Just last month, the 5th largest car company in the world announced that it was making employees at one of its plants return their bonuses because the company had miscalculated.

These weren’t executives. They were rank-and-file employees. People who work hard and form the heart of the company, and now they were being told to return money that many of them had already spent on their mortgages, car payments, daycare, groceries, etc. 

Can you imagine how this has affected morale? Put yourself in the place of one of those employees. How much confidence would you now have in your company? 

There’s also the company’s public image to consider. While we have chosen not to mention names, this story was all over the business media. 

In August, a large healthcare company in Oregon had a similar situation and chose not to demand the money back. Was this a better choice? 

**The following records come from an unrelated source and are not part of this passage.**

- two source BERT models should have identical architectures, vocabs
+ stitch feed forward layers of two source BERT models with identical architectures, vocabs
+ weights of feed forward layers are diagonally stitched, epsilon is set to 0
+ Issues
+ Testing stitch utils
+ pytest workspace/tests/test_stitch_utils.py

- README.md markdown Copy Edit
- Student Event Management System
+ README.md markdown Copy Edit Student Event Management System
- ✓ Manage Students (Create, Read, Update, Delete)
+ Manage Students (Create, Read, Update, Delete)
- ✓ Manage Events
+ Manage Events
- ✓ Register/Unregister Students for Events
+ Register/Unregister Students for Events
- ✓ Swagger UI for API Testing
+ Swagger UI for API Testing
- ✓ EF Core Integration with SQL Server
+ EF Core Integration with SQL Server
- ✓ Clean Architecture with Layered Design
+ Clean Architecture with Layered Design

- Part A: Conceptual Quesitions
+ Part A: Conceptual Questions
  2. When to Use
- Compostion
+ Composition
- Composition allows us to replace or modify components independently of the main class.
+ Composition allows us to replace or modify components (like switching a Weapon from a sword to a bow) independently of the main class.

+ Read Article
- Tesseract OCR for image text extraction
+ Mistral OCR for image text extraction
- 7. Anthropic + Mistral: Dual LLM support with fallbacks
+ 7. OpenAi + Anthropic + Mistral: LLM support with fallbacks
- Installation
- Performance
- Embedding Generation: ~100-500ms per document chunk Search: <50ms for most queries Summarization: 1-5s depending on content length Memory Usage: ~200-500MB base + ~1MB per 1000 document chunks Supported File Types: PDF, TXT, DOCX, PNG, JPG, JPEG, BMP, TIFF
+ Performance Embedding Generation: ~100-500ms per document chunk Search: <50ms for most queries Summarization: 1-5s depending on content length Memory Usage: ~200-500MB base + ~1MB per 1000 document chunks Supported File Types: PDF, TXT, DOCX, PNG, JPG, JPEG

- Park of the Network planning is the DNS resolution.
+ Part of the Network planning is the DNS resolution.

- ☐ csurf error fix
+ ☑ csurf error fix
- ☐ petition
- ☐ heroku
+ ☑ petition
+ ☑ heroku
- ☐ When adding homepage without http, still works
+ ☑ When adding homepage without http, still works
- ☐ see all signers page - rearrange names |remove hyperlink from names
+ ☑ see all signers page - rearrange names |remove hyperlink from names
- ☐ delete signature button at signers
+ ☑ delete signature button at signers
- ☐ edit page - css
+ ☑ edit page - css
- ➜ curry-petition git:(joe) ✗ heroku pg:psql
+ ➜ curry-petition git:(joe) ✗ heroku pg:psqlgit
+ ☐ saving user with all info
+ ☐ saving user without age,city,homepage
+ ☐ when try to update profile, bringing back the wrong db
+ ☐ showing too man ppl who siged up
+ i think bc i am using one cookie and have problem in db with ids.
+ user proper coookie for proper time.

Is there a good choice, between asking employees to give back the money that you overpaid them or taking the loss?

Wouldn’t it be better to never have to deal with this situation at all?

Bear in mind, these were just instances where the overpayment was detected. 

We’ve found that companies tend to overpay their employees by an average of 3 to 5 percent, and it rarely gets caught. It’s just a quiet and constant money drain. By fixing this once and for all, a quality SPM pays for itself, usually within a year or two.

With all this in mind, perhaps instead of asking how you’re going to pay for an SPM, ask yourself: Can you afford not to have one?